- Abbreviation: KP
- Leader: Nikol Pashinyan
- Secretary: Suren Papikyan
- Spokesperson: Vahan Kostanyan
- Founded: December 9, 2013 (as NGO) May 30, 2015 (as political party)
- Headquarters: Yerevan
- Membership (2022): 5,390
- Ideology: Liberalism; Reformism; Populism; Pro-Europeanism;
- Political position: Centre
- National affiliation: Way Out Alliance (2016–2018) My Step Alliance (2018–2021)
- Colours: Dark blue and white Light blue (customary)
- Slogan: Stand up for peace
- National Assembly: 64 / 105
- Yerevan City Council: 24 / 65

Party flag

Website
- https://www.civilcontract.am/

= Civil Contract (Armenia) =

Armenian political party

Civil Contract (Քաղաքացիական պայմանագիր (ՔՊ), KP; often shortened to Քաղպայմանագիր) is a centrist political party in Armenia.

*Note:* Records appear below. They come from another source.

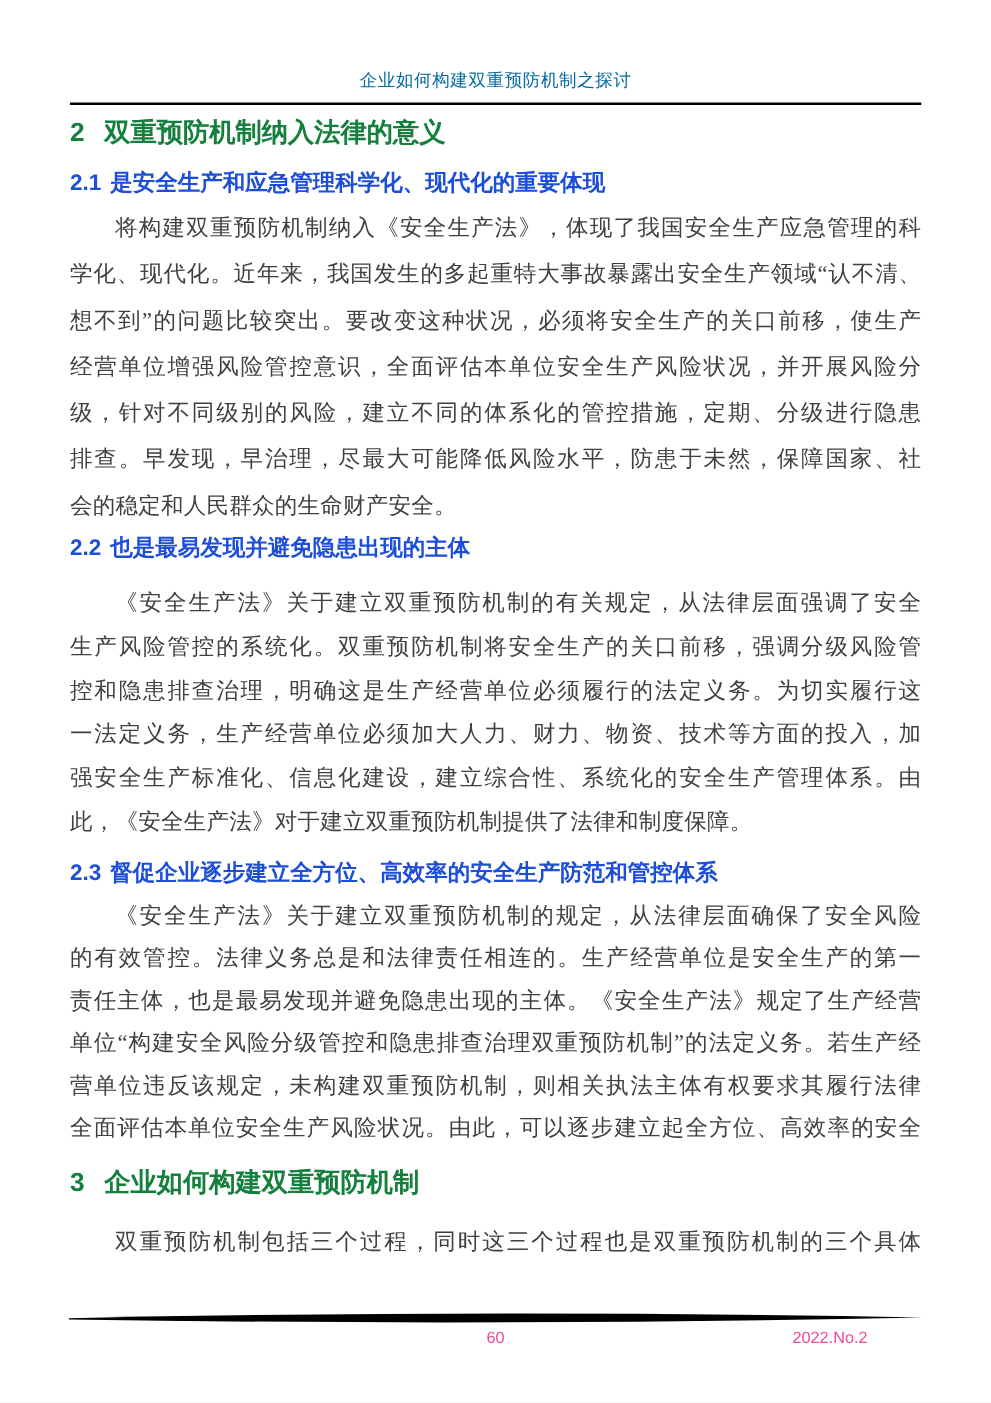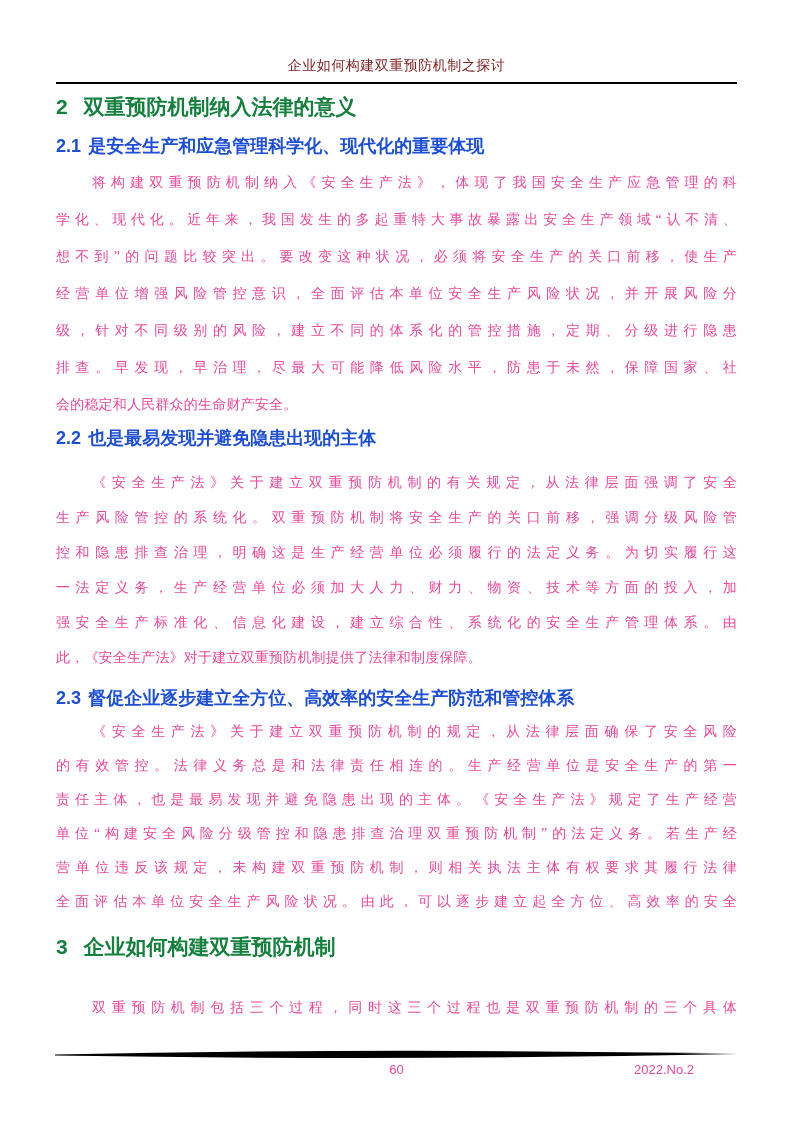"企业如何构建双重预防机制之探讨" .running-header { color: #7f1d1d -> #0369a1 }
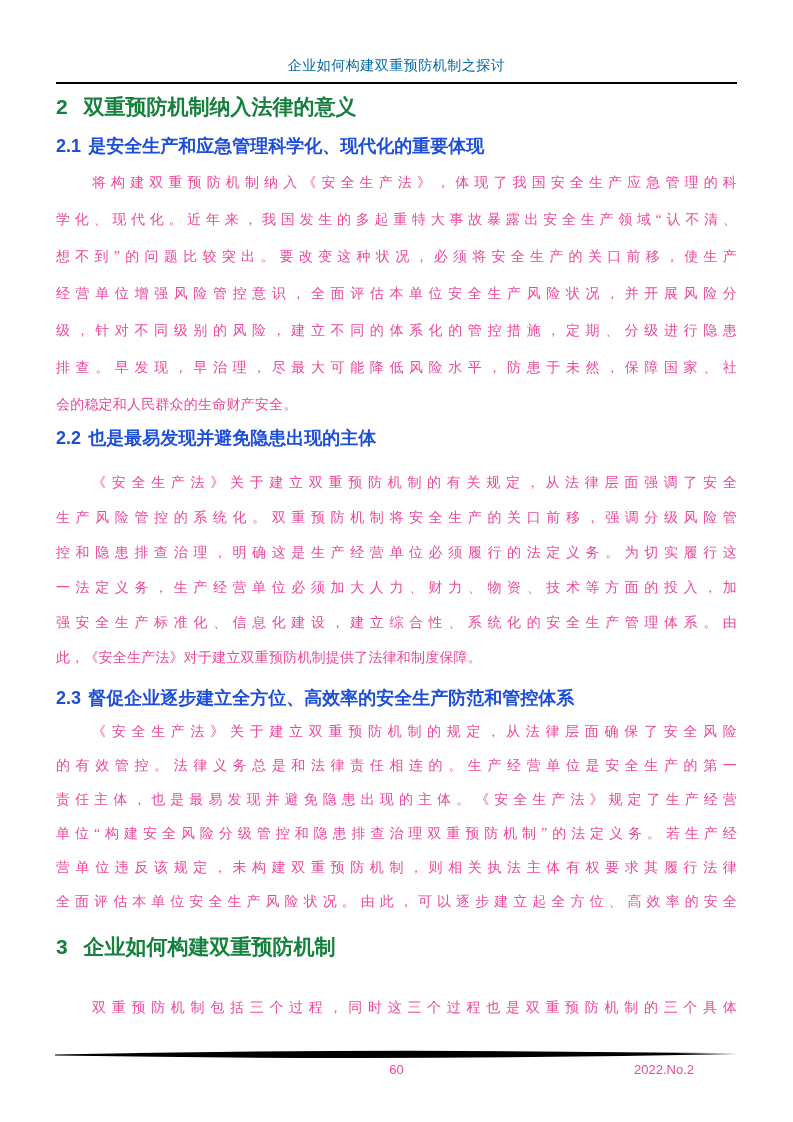"将构建双重预防机制纳入《安全生产法》，体现了我国安全生产应急管理的科" .para { color: #ec4899 -> #404040; font-size: 14px -> 18px }
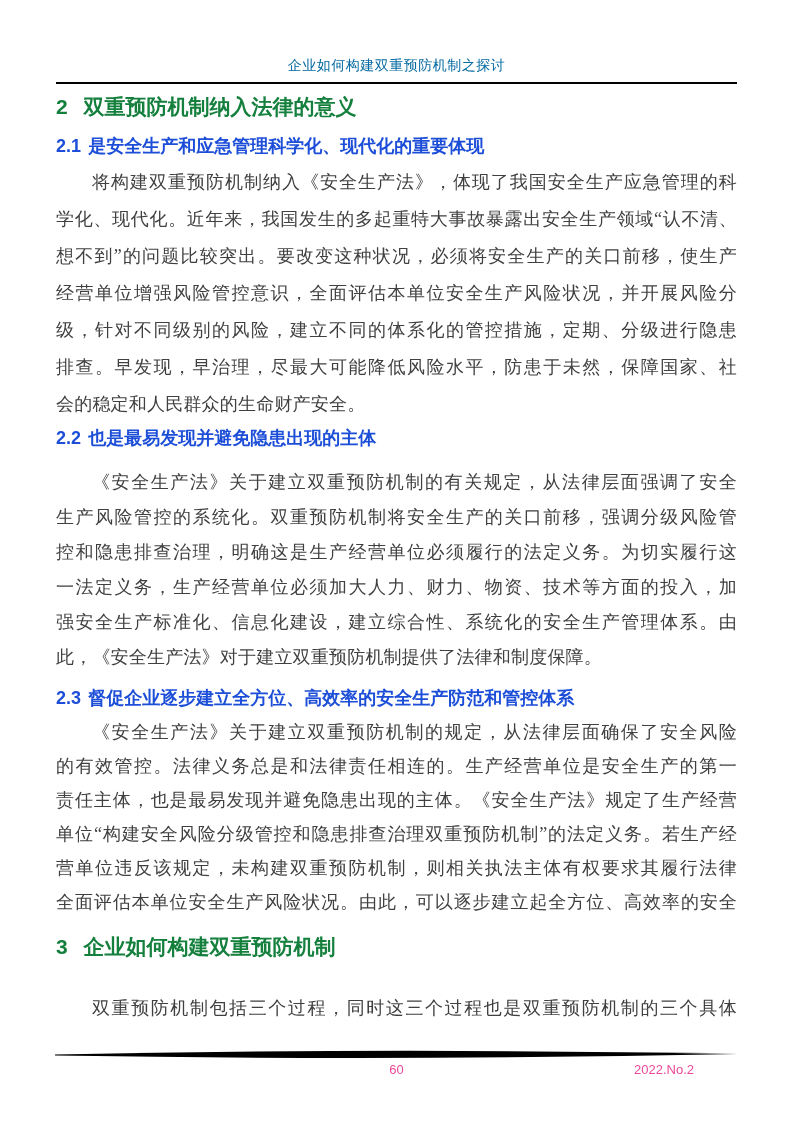"双重预防机制包括三个过程，同时这三个过程也是双重预防机制的三个具体" .p-3 { margin-top: 29px -> 14px }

It has been the ruling party of Armenia since the 2018 Armenian parliamentary election, which occurred following the 2018 Armenian Revolution that brought the party's founder, Nikol Pashinyan, to power as prime minister. Prior to the 2026 election, the party holds a majority (61 seats) in the National Assembly and governs together with eight independents as part of the Civil Contract faction.

== History ==
=== Formation as an NGO ===
On 23 January 2013, opposition MP Nikol Pashinyan publicized a project to establish a new political process, which he called a "civil contract," in the newspaper Haykakan zhamanak (The Armenian Times). For several months afterwards, the text of the contract was widely discussed in Armenian political forums. An updated version of the contract was published and Civil Contract was officially established as a non-governmental organization on 24 July 2013. Its governing board was formed on 9 December 2013.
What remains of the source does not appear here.